KEP-5237: Watch-based route controller reconciliation

KEP-5237: Convert route controller to watch-based reconciliation

Release Signoff Checklist
Summary
Motivation
- Goals
- Non-Goals
Proposal
- User Stories (Optional)
- Risks and Mitigations
  - Changed Field Filters
  - Relying only on Events
Design Details
Production Readiness Review Questionnaire
Implementation History
Drawbacks
Alternatives
- Reconcile individual nodes and avoid filtering events
Infrastructure Needed (Optional)

Release Signoff Checklist

Items marked with (R) are required prior to targeting to a milestone / release.

(R) Enhancement issue in release milestone, which links to KEP dir in kubernetes/enhancements (not the initial KEP PR)
(R) KEP approvers have approved the KEP status as implementable
(R) Design details are appropriately documented
(R) Test plan is in place, giving consideration to SIG Architecture and SIG Testing input (including test refactors)
- e2e Tests for all Beta API Operations (endpoints)
- (R) Ensure GA e2e tests meet requirements for Conformance Tests
- (R) Minimum Two Week Window for GA e2e tests to prove flake free
(R) Graduation criteria is in place
- (R) all GA Endpoints must be hit by Conformance Tests
(R) Production readiness review completed
(R) Production readiness review approved
“Implementation History” section is up-to-date for milestone
User-facing documentation has been created in kubernetes/website , for publication to kubernetes.io
Supporting documentation—e.g., additional design documents, links to mailing list discussions/SIG meetings, relevant PRs/issues, release notes

Summary

Switch the route controller (k8s.io/cloud-provider) from a fixed interval reconciliation loop to a watch-based solution, leveraging informers.

Motivation

The route controller in the cloud-controller-manager is currently reconciling in a fixed interval (default: 10s). This leads to unnecessary API requests towards the infrastructure providers. Related controllers, such as the service or node controller are already using a watch-based mechanism. We propose to switch the route controller to a similar solution.

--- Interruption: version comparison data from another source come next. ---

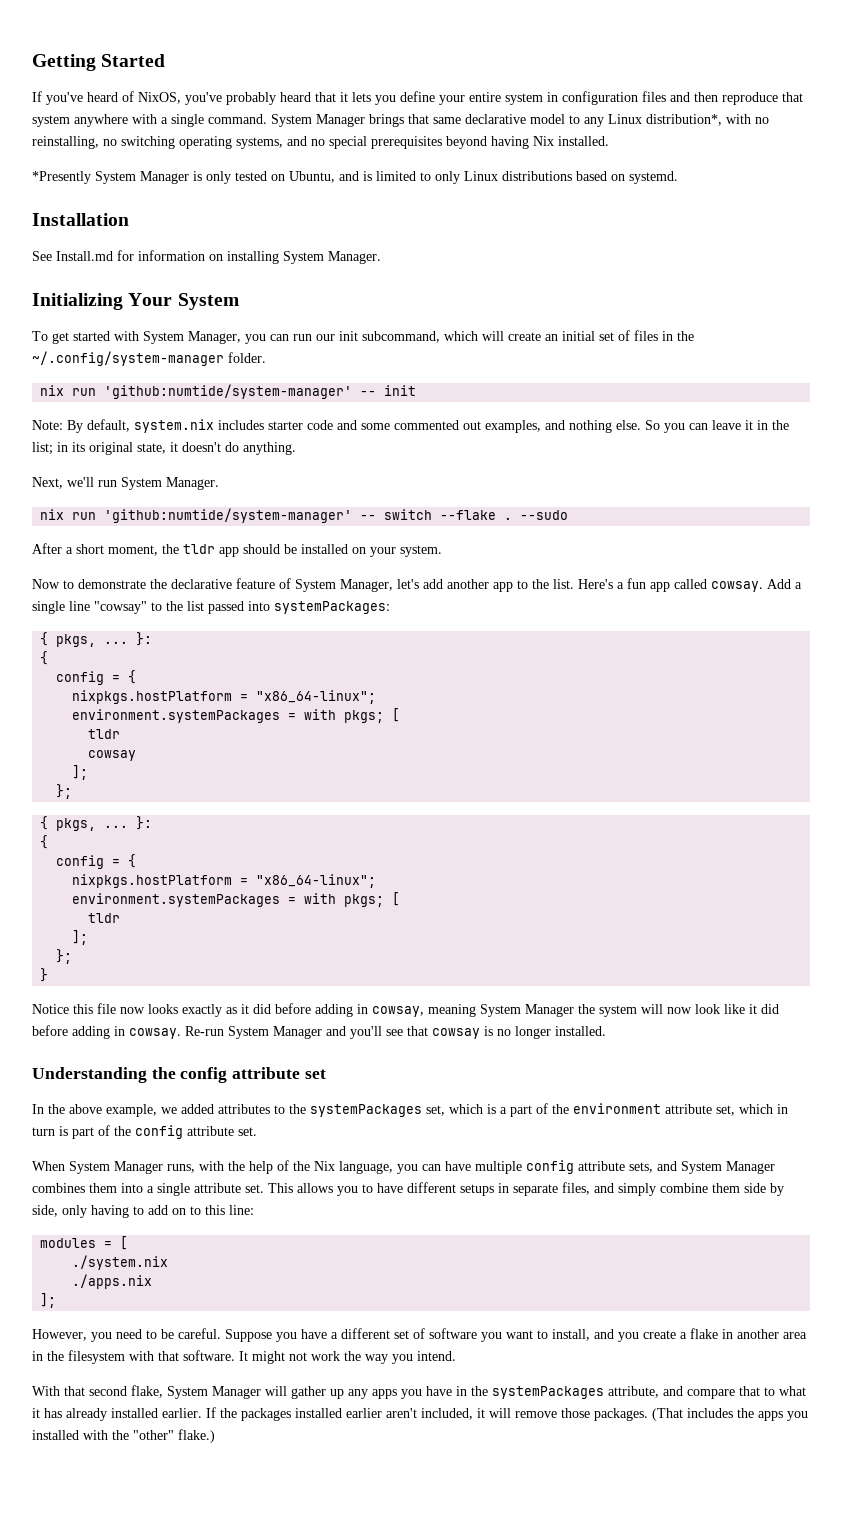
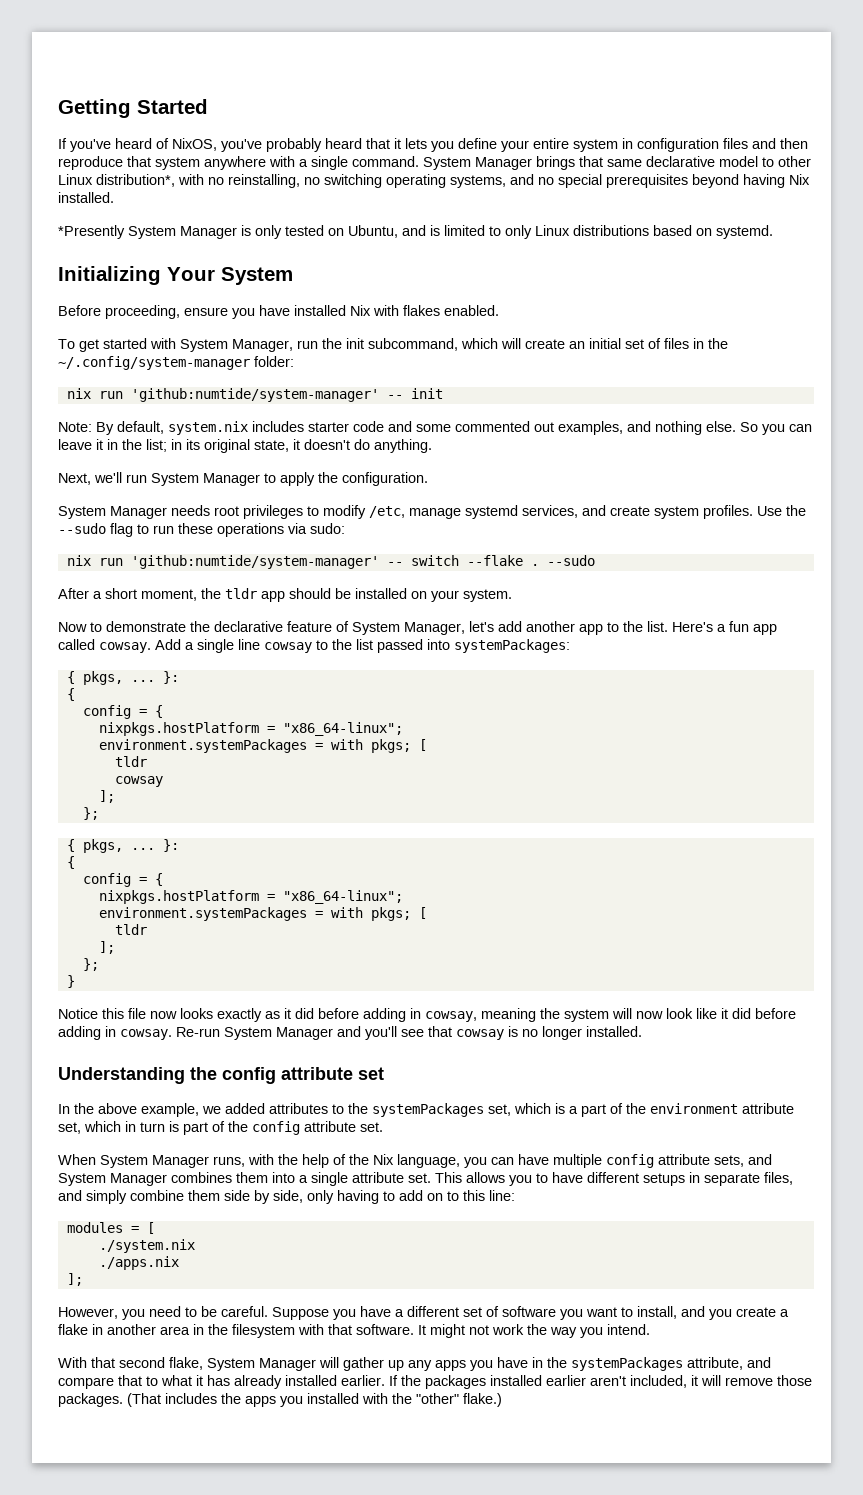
- System Manager brings that same declarative model to any Linux distribution*, with no reinstalling, no switching operating systems, and no special prerequisites beyond having Nix installed.
+ System Manager brings that same declarative model to other Linux distribution*, with no reinstalling, no switching operating systems, and no special prerequisites beyond having Nix installed.
- Installation
- See Install.md for information on installing System Manager.
  Initializing Your System
+ Before proceeding, ensure you have installed Nix with flakes enabled.
- To get started with System Manager, you can run our init subcommand, which will create an initial set of files in the ~/.config/system-manager folder.
+ To get started with System Manager, run the init subcommand, which will create an initial set of files in the ~/.config/system-manager folder:
- Next, we'll run System Manager.
+ Next, we'll run System Manager to apply the configuration.
+ System Manager needs root privileges to modify /etc, manage systemd services, and create system profiles. Use the --sudo flag to run these operations via sudo:
- Add a single line "cowsay" to the list passed into systemPackages:
+ Add a single line cowsay to the list passed into systemPackages:
- Notice this file now looks exactly as it did before adding in cowsay, meaning System Manager the system will now look like it did before adding in cowsay.
+ Notice this file now looks exactly as it did before adding in cowsay, meaning the system will now look like it did before adding in cowsay.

This will also reduce the average time spent waiting for the route reconciliation when a new Node is added, as the event immediately starts a reconciliation instead of having to wait for up to ten seconds.

Goals

First, reduce the overall amount of API requests towards the infrastructure providers. Second, reduce average time for route reconciliation of new nodes added to the cluster.

Non-Goals

Change the logic of the reconciliation process itself.

Proposal

The current route controller runs a full reconciliation every ten seconds. We propose to instead reconcile whenever there is a new node added, removed, or certain fields are updated. These fields include the node.status.addresses field and the configured PodCIDRs. Additionally, the route controller will run a full reconciliation at a less frequent interval.

User Stories (Optional)

Story 1

As an infrastructure provider I would like to reduce the amount of avoidable API requests. (For the environment and operational costs)

Story 2

As a cluster operator I would like to use my infrastructure providers routes instead of an overlay network. The routes should be added as soon as possible for new nodes.

Story 3

As a cluster operator I need to use the API rate limits from my infrastructure provider effectively. Sending frequent API requests even though nothing changed causes me to deplete the API rate limits faster.

Risks and Mitigations

Changed Field Filters

We currently use the Node.Status.Addresses and PodCIDRs fields to trigger updates in the route reconciliation mechanism. However, relying solely on these fields may be insufficient, potentially causing missed route reconciliations when updates are necessary. This depends on the specific cloud-controller-manager implementations. Using these fields works for the CCM maintained by the authors, but we do not know the details of other providers.

This is mitigated by the feature gate CloudControllerManagerWatchBasedRoutesReconciliation, which allows infrastructure providers to test it and provide feedback on the fields.

Relying only on Events

Other controllers rely on finalizers to make sure that the resource is only deleted when the controller had the chance to run any cleanup. This is currently not implemented for any controller in k8s.io/cloud-provider . Because of this, Nodes may get deleted without the possibility to process the event in the route controller.

This can cause issues with limits on the number of routes in the infrastructure provider, as well as invalid routes being advertised as valid, causing possible networking reliability or confidentiality issues.

This is mitigated by:

not-filtered node event causing a full reconcile of all routes
The controller doing a periodic reconcile to clean up outdated routes, just at a lower frequency than before, even if no events came in.

Design Details

We use a similar concept as already implemented in the node and service controller. Through node informers we register event handlers for the add, delete and update node events, where updates are filtered by certain criteria. To introduce the feature we establish a new feature gate called CloudControllerManagerWatchBasedRoutesReconciliation.

Full reconcile

The current route controller always does a “full reconcile”, looking at all routes inside the configured ClusterCIDR and all nodes and then taking action to create/update/delete any routes to match the expectation.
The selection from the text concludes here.